Detected change data
========================================

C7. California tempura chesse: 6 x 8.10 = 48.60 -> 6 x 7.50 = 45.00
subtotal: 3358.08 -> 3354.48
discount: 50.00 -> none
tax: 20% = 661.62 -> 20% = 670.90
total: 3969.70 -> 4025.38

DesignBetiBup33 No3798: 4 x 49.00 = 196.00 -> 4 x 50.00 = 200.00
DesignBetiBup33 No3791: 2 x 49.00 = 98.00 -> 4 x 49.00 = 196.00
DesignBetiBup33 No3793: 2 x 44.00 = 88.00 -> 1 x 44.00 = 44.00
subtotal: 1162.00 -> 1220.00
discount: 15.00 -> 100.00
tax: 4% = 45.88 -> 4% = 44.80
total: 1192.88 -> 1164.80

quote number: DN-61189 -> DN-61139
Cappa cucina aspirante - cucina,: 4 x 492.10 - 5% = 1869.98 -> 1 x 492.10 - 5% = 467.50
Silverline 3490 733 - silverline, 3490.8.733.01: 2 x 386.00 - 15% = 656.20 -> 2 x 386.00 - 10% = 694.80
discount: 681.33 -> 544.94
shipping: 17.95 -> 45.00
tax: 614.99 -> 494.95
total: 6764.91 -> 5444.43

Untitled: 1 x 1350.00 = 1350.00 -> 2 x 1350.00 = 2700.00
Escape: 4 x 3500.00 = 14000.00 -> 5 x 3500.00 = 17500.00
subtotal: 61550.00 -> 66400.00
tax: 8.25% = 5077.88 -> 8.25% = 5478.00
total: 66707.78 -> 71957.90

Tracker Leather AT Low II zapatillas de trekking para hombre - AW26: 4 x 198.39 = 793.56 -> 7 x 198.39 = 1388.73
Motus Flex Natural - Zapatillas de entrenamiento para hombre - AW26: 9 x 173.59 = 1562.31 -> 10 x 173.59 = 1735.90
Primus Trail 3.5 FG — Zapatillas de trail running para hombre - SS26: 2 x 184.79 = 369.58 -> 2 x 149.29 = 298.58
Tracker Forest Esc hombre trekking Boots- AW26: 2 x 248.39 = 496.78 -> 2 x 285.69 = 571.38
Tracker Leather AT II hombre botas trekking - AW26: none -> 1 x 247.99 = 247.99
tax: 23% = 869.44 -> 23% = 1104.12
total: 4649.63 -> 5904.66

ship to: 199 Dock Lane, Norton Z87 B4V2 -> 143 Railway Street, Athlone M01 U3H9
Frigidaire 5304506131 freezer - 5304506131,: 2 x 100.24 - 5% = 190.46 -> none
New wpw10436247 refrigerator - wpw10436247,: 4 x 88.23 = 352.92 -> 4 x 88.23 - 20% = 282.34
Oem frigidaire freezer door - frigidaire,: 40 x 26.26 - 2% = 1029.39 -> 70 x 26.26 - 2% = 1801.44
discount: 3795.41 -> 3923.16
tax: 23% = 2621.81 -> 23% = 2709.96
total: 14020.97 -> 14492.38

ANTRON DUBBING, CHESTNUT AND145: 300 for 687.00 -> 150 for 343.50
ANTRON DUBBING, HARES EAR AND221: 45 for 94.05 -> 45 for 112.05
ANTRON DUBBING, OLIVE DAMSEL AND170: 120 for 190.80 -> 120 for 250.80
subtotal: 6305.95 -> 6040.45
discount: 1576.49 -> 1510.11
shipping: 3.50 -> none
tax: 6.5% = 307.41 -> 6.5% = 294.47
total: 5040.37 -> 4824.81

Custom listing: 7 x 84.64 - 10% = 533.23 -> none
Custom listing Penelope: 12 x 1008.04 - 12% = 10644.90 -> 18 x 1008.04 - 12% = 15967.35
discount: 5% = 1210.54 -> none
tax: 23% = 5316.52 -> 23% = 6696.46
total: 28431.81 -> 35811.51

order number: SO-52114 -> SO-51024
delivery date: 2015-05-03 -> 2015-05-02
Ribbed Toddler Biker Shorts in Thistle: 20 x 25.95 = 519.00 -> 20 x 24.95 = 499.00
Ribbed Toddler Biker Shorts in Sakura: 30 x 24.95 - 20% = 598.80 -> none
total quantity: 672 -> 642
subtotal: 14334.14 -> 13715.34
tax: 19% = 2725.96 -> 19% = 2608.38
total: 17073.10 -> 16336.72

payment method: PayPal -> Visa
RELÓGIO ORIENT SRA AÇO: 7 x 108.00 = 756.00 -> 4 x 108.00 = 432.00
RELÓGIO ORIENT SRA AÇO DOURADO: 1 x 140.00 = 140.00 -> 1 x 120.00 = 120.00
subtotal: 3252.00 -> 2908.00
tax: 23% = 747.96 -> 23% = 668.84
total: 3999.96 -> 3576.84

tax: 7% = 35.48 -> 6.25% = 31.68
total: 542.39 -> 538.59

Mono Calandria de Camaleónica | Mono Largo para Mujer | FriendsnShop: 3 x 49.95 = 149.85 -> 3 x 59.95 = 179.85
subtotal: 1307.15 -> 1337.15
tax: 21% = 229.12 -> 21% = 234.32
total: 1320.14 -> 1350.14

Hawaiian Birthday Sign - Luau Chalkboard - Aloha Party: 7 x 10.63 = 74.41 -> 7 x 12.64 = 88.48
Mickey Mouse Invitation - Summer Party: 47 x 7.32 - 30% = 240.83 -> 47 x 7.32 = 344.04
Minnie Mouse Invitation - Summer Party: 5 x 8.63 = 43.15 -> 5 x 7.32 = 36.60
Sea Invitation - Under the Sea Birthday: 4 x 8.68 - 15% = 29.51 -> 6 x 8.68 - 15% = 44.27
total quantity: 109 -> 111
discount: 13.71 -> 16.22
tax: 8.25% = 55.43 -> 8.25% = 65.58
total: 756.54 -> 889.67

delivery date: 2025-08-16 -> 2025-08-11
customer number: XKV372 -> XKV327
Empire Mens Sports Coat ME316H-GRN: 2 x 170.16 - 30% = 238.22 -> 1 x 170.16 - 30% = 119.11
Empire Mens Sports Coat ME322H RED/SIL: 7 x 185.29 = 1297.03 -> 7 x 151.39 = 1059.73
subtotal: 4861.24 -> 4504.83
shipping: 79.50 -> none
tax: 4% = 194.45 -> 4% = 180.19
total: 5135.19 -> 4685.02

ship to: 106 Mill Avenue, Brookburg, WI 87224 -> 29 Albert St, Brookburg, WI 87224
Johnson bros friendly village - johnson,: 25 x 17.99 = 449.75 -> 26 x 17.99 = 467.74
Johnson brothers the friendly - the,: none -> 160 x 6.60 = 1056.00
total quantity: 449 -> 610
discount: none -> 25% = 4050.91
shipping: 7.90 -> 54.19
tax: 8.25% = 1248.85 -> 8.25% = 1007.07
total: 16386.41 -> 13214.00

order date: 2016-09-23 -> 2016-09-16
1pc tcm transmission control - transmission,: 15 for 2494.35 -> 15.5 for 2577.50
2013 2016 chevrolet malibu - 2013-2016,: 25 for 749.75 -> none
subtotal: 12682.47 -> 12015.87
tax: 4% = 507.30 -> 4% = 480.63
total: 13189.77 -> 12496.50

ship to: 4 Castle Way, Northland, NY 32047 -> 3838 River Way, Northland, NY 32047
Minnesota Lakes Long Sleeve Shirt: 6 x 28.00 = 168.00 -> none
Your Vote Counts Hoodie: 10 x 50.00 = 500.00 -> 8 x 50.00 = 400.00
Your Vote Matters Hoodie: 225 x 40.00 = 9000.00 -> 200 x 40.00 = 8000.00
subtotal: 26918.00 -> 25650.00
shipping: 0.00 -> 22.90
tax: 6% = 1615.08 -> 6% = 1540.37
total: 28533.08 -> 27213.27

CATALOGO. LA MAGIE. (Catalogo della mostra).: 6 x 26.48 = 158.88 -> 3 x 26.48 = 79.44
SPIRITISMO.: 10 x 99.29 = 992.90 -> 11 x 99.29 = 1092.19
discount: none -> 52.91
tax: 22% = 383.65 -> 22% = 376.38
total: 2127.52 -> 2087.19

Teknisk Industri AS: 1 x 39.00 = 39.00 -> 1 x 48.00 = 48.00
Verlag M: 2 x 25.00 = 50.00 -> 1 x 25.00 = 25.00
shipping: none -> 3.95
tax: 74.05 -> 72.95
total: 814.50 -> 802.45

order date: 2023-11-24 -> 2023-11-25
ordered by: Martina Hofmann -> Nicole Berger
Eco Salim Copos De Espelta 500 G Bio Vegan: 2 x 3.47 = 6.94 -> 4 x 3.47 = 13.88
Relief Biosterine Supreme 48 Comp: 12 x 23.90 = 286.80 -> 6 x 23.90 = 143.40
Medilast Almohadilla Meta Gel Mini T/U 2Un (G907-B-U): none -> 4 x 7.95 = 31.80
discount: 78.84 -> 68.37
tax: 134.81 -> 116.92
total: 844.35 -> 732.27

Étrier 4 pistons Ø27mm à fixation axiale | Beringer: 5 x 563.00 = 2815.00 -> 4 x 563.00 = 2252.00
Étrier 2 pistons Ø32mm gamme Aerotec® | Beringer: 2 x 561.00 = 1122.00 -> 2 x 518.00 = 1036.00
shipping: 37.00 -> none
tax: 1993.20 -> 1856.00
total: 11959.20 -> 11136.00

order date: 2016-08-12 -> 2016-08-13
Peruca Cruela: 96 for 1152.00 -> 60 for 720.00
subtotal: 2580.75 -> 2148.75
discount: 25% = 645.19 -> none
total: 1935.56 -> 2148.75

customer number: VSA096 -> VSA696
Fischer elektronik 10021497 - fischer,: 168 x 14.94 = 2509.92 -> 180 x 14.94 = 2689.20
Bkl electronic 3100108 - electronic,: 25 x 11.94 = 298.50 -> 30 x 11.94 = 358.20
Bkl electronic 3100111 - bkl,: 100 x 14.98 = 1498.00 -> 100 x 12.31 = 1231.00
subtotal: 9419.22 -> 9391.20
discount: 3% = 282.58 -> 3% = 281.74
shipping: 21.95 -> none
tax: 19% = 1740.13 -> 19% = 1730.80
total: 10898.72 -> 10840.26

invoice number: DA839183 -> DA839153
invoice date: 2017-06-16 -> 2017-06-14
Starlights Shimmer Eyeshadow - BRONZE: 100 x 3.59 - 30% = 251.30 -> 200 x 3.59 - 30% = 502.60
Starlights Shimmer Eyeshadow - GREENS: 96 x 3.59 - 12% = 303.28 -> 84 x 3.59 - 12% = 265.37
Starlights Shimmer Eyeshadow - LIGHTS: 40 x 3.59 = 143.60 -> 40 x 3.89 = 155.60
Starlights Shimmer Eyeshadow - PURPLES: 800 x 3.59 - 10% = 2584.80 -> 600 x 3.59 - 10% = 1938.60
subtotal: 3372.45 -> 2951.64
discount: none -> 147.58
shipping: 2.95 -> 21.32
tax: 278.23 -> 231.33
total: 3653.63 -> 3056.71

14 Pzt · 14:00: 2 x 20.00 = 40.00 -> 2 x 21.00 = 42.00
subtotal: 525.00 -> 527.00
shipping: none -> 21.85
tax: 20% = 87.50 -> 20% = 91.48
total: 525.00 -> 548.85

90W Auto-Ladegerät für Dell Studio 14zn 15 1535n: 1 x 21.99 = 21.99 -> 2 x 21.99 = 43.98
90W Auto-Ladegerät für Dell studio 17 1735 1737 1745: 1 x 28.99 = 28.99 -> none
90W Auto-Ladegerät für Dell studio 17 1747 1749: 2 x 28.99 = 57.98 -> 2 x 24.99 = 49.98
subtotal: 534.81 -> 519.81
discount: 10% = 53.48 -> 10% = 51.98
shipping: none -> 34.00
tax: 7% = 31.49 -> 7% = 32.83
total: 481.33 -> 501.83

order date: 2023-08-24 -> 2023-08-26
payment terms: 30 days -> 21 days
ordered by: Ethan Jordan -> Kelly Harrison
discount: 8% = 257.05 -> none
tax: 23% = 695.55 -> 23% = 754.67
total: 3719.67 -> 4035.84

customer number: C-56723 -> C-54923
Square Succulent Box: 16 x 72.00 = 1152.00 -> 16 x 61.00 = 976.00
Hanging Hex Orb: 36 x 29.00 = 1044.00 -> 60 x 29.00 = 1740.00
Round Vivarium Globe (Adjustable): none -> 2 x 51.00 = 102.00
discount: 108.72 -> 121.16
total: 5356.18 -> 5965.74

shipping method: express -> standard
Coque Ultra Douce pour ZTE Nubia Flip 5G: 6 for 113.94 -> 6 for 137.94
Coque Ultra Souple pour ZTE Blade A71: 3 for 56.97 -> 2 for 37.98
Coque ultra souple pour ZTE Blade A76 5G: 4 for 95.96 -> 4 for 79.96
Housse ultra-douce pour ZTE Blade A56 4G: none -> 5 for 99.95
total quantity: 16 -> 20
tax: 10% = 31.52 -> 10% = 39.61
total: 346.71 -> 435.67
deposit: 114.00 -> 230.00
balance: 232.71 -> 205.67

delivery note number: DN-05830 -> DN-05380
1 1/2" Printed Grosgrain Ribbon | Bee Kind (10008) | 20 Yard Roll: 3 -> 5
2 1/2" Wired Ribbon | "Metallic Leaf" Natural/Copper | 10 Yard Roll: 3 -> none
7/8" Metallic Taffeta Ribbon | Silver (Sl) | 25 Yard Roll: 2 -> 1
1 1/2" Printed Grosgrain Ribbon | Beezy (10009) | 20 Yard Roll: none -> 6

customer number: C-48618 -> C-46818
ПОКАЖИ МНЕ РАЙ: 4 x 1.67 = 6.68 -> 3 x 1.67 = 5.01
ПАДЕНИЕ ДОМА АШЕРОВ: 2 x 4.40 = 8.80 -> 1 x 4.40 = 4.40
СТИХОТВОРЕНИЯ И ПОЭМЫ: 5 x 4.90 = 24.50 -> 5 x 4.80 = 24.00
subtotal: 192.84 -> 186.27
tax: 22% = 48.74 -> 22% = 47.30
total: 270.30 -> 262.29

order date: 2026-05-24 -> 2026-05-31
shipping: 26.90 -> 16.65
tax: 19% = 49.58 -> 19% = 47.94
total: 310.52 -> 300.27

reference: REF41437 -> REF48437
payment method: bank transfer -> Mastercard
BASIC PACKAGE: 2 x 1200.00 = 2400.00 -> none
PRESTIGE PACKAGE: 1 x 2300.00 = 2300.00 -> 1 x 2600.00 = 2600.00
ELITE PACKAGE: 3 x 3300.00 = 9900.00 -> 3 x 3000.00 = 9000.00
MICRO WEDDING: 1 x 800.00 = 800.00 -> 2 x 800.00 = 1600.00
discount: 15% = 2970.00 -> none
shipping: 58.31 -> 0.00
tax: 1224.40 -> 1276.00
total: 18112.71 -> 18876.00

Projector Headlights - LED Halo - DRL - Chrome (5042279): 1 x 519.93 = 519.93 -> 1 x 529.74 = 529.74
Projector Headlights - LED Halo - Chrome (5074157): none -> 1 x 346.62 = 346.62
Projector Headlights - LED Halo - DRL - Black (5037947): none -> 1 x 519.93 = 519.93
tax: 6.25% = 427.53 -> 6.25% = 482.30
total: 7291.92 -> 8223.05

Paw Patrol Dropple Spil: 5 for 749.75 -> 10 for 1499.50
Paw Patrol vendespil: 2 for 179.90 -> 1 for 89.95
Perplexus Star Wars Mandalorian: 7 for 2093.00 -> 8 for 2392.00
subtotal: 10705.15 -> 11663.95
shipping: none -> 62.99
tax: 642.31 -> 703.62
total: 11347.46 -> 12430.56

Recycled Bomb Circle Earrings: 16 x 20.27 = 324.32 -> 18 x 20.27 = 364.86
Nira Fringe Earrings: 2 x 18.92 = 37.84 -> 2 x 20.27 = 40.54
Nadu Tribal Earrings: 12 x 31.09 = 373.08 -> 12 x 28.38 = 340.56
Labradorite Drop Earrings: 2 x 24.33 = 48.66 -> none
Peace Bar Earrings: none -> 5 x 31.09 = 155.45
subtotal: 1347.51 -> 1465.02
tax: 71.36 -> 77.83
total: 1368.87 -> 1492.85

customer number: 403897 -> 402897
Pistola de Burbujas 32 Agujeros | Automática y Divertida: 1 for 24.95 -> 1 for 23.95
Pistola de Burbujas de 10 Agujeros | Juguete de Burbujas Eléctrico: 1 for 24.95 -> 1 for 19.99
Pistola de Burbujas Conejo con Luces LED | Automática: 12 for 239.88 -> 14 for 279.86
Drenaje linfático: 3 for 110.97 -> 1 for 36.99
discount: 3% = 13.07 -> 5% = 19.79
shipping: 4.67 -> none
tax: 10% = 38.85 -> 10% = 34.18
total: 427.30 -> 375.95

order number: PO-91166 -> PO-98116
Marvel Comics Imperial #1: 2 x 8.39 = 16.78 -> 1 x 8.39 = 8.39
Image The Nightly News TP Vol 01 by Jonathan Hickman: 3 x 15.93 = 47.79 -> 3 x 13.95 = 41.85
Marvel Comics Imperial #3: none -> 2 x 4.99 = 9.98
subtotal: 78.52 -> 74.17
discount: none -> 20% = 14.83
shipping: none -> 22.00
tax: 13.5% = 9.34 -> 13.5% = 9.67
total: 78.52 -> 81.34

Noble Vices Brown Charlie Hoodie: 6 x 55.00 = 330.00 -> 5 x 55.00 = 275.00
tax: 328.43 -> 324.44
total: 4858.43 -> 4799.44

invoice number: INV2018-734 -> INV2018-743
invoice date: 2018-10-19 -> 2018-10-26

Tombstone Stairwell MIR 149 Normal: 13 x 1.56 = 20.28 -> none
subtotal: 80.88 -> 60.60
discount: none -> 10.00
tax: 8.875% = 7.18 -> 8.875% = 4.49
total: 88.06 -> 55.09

========================================

▸ **Required action**:
Restate word for word the entries above, starting at the line with "total: 270.30 -> 262.29" and ending at the line with "PRESTIGE PACKAGE: 1", inclusive, and no others.

▸ **Solution for this problem**:
total: 270.30 -> 262.29

order date: 2026-05-24 -> 2026-05-31
shipping: 26.90 -> 16.65
tax: 19% = 49.58 -> 19% = 47.94
total: 310.52 -> 300.27

reference: REF41437 -> REF48437
payment method: bank transfer -> Mastercard
BASIC PACKAGE: 2 x 1200.00 = 2400.00 -> none
PRESTIGE PACKAGE: 1 x 2300.00 = 2300.00 -> 1 x 2600.00 = 2600.00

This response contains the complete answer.